How are TSL strangle max profit and max loss calculated?
Upside max profit is unbounded; downside max profit is bounded at the put strike minus the combined debit (reached at zero). Max loss equals the combined debit times 100 (reached anywhere between the two OTM strikes). Two breakevens at call-strike plus debit and put-strike minus debit. For the TSL strangle priced from the end-of-day chain at a 30-day expiry (ATM IV 55.90%), the computed maximum profit is unbounded per contract and the computed maximum loss is -$150.00 per contract. Live intraday quotes will differ as the chain moves through the trading session.
What is the breakeven for a TSL strangle?
The breakeven for the TSL strangle priced on this page is roughly $14.50 and $19.50 at expiration, derived from end-of-day chain premiums. Breakeven is the underlying price at which the strategy's P&L crosses zero ignoring transaction costs and assignment risk. The current TSL market-implied 1-standard-deviation expected move is approximately 16.03%; if the move sits well outside the breakeven distance, the structure's risk-reward becomes correspondingly tighter.
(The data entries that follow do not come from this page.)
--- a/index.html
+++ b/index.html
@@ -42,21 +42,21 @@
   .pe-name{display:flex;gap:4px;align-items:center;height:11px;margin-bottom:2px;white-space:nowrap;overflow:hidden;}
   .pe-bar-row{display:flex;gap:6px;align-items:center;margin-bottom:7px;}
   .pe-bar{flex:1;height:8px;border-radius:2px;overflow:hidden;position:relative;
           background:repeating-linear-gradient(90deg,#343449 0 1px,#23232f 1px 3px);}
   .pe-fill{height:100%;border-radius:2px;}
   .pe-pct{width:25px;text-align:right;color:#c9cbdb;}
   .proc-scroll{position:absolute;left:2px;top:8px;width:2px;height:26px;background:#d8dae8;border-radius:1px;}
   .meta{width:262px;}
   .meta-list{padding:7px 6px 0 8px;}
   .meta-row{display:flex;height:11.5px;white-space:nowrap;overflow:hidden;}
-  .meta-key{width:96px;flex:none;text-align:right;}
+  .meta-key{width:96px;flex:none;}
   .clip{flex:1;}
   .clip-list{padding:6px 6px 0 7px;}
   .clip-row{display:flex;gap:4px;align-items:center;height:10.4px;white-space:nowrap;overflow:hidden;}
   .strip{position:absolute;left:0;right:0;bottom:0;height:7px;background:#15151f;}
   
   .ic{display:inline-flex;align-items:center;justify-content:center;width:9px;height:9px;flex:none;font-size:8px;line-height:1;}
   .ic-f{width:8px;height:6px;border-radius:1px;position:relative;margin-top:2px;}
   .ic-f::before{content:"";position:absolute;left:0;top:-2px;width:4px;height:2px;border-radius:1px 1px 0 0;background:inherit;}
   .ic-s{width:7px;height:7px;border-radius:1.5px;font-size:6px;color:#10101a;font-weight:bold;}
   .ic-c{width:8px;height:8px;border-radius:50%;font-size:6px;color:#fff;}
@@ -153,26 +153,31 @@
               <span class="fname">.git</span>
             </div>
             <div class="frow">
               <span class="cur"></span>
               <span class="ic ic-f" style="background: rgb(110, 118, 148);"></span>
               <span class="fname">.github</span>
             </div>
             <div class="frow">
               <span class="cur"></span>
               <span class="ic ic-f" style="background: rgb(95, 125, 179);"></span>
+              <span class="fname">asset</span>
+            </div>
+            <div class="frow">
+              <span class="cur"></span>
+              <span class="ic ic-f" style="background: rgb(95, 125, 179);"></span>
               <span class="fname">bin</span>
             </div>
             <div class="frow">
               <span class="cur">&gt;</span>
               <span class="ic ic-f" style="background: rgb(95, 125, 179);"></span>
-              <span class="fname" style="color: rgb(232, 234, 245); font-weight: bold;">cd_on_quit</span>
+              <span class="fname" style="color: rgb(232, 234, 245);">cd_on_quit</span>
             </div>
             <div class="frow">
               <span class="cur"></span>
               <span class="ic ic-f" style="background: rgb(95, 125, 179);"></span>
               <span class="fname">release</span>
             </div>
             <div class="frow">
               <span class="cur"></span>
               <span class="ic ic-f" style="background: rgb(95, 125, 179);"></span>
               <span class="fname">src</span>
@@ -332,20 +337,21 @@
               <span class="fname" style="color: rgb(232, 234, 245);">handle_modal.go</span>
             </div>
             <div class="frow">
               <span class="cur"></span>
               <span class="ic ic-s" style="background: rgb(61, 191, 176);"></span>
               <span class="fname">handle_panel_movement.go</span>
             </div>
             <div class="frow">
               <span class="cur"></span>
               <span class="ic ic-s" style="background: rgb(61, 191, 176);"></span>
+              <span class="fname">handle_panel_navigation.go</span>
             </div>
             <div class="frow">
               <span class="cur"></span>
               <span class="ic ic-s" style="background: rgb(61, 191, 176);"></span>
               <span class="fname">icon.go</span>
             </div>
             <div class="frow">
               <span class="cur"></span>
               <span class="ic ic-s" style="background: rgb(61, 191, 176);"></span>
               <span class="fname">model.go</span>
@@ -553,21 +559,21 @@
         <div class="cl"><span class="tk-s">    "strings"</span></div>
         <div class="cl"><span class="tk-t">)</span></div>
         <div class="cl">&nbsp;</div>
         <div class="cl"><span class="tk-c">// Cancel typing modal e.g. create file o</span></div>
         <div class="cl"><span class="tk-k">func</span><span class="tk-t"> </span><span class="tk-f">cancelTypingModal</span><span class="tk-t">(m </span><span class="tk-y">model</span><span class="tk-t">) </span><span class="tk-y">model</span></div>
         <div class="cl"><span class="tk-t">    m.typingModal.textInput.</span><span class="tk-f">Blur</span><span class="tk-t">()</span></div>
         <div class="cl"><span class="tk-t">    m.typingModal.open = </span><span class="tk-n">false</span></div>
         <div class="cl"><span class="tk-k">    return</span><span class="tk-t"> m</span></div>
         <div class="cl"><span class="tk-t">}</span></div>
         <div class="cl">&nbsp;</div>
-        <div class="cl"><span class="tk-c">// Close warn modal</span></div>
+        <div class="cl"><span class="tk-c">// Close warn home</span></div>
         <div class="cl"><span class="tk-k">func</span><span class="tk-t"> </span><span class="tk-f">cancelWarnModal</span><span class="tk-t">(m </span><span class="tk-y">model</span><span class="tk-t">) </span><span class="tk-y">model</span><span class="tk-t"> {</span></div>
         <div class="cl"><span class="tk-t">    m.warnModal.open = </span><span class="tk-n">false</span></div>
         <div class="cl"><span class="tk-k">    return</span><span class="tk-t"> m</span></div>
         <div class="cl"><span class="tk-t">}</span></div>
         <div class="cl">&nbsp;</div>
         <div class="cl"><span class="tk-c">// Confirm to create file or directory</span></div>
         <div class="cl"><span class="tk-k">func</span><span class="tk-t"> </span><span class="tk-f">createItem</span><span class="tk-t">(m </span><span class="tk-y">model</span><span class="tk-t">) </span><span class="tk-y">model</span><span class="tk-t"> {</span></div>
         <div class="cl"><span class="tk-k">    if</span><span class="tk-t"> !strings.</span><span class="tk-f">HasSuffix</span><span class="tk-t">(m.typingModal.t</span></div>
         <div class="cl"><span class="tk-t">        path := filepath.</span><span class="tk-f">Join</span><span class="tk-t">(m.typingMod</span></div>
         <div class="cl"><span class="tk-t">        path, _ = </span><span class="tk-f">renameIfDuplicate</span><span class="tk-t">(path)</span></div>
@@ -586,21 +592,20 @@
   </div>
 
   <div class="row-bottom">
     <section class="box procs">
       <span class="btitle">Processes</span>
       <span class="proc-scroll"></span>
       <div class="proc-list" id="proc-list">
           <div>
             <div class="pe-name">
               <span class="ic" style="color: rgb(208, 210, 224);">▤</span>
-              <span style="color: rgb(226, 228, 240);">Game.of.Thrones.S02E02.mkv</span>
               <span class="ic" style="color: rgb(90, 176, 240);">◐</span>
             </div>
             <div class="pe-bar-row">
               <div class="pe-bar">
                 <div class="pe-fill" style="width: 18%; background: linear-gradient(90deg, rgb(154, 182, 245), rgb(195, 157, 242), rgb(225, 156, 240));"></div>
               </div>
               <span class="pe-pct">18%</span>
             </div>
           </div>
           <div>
When should you consider a strangle on TSL?
Strangles on TSL are the cheaper cousin of the straddle - traders use them when they want a large directional move but are willing to give up the inner-strike sensitivity in exchange for a lower up-front debit on the TSL chain.
How does current TSL implied volatility affect this strangle?
TSL ATM IV is at 55.90% with IV rank near 7.35%, which is on the low end of its 1-year range. Premium-buying structures (long call, long put, debit spreads) are relatively cheap in this regime; premium-selling structures collect less credit per unit risk.